Dedication celebrates first African-American graduate

Dedication celebrates first African-American graduate

ABBY KING

Staff Writer

amking@goshen.edu

On Friday, students, staff and faculty, community members and others will come together for the Juanita Lark Welcome Center dedication and celebration.

Lark was Goshen College’s first African American graduate, receiving her diploma in 1943 with a major in education. Lark spent part of her college years at Hesston College, as well as Howard University, before graduating from Goshen.

According to Jim Caskey, vice president for institutional advancement and an organizer of the dedication on Friday, President James Brenneman is the force behind the dedication. Brenneman wanted to recognize “luminaries” who helped make Goshen College an “inclusive educational environment.”

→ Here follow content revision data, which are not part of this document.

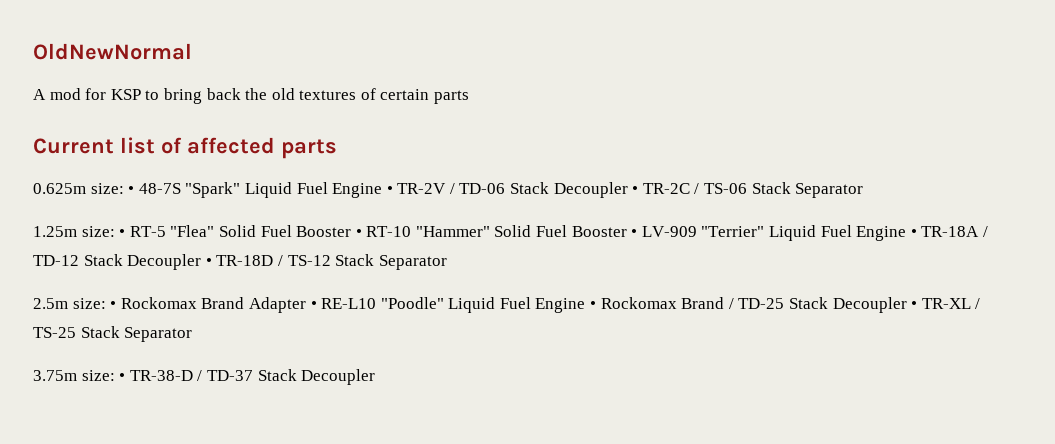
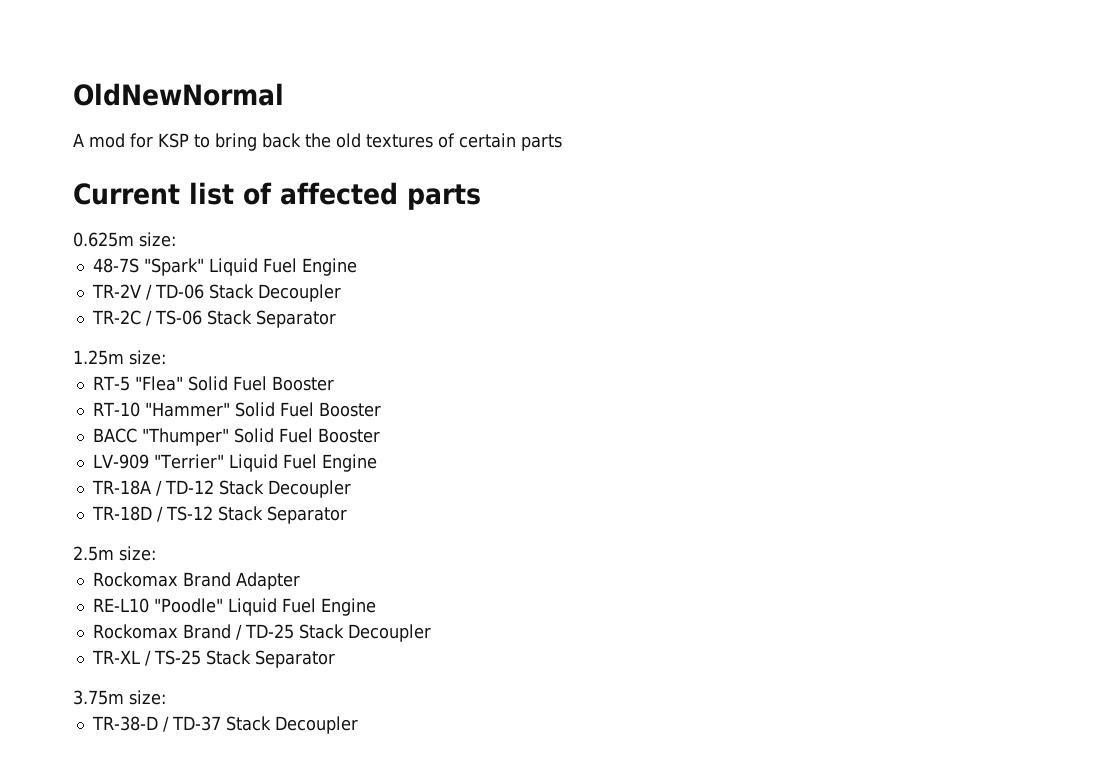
[128,186,135,194] • -> (176, 239) //
[386,186,393,194] • -> (357, 267) //
[632,186,639,194] • -> (341, 293) //
[119,229,126,237] • -> (166, 357) //
[355,229,362,237] • -> (334, 383) //
[631,229,638,237] • -> [92,428,380,446] // BACC "Thumper" Solid Fuel Booster //
[910,229,917,237] • -> (377, 463) //
[205,258,212,266] • -> (351, 489) //
[110,301,117,309] • -> (156, 553) //
[310,301,317,309] • -> (300, 581) //
[590,301,597,309] • -> (376, 607) //
[911,301,918,309] • -> (431, 633) //
[119,373,126,381] • -> (166, 697) //

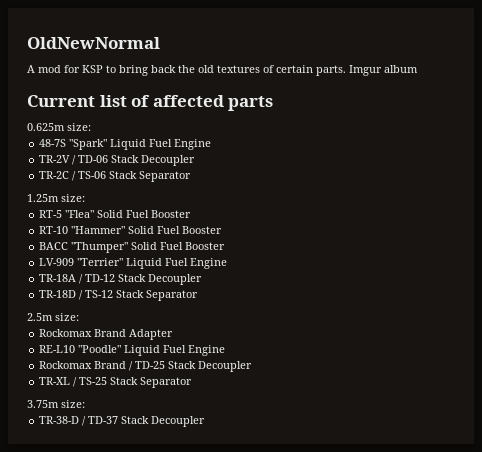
[521,134,562,151] parts -> [316,65,418,76] parts. Imgur album

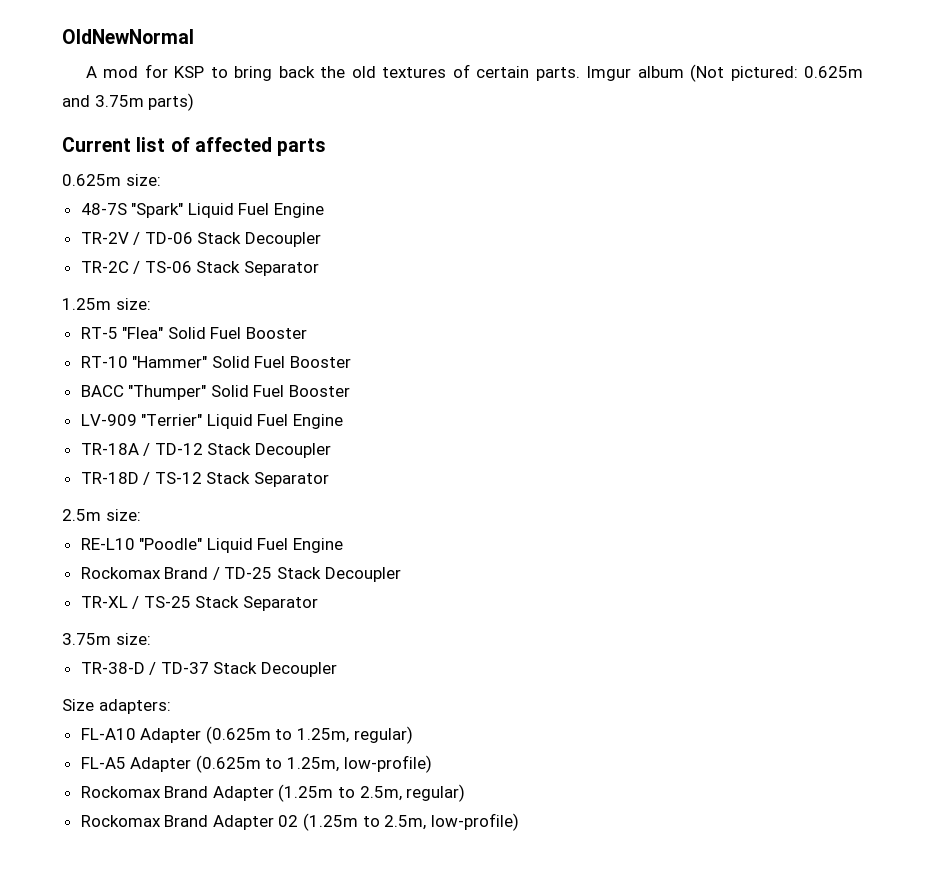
(418, 69) none -> [690,64,864,82] [62,93,195,111] (Not pictured: 0.625m and 3.75m parts)
[39,329,174,340] // Rockomax Brand Adapter -> (141, 515) none
(206, 421) none -> [62,699,171,714] [80,726,413,744] [80,755,432,773] [80,784,466,802] [80,813,519,831] // Size adapters: // FL-A10 Adapter (0.625m to 1.25m, regular) // FL-A5 Adapter (0.625m to 1.25m, low-profile) // Rockomax Brand Adapter (1.25m to 2.5m, regular) // Rockomax Brand Adapter 02 (1.25m to 2.5m, low-profile)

Brenneman wanted a tangible way to identify important persons, such as Lark, who bettered the Goshen College community.

During a speech written by Brenneman and read by Caskey, Brenneman said, “The names given to spaces and to buildings across our campus should be more reflective of the diversity that is present-day Goshen and the collective history that has brought us well into Goshen’s second century. We will continue to create a campus, among the most inclusive educational environments in the world, so that all who join our college community understand – and are enabled to take the fullest advantage of – everything that Goshen offers.”

“We need some of those markers… of people other than the Mennonite founders of [Goshen College],” Caskey said, “and Juanita Lark, the first African-American graduate, was an obvious one.” Caskey and Brenneman hope that by dedicating the Welcome Center to Lark, guests and prospective students can see that Goshen College is an inclusive community.

Lark represents, to Caskey, “forward-thinking and pushing boundaries. Perhaps even pushing the Mennonite Church at the time…. She represents the pioneering spirit that Goshen College has.” Lark’s time at GC is listed as one of the 10 moments that shaped the African American history of Goshen College.

Other moments include the creation of the GC Afro-American Society, which later became the Black Student Union, as well as Dr. Martin Luther King Jr. presenting a lecture in 1960.

Friday’s dedication will begin at 10 a.m. with a convocation for faculty, students and members of the Lark family. Linda Lyons, Lark’s niece, will tell stories of Lark’s time at Goshen College and how that shaped her family. Students are encouraged to attend Friday’s convocation and fellowship with Lark’s family. Then, at 10:45 a.m., the official dedication ceremony will take place at the Juanita Lark Welcome Center.

For the rest of the day, 16 members of Lark’s family will be guided around campus, meeting with faculty and staff as well as dining with Brenneman and his wife, Terri.

The evening will end with a performance by Ladysmith Black Mambazo in Reith Recital Hall.

“It’s a part of [Goshen students’] history, it’s a part of [Goshen College’s] history,” said Caskey. “The Juanita Lark family… will be anxious to meet students, to see what they care about today – which are some of the very same things Juanita cared about…. It’s a great time to celebrate this pioneering in Goshen’s history.”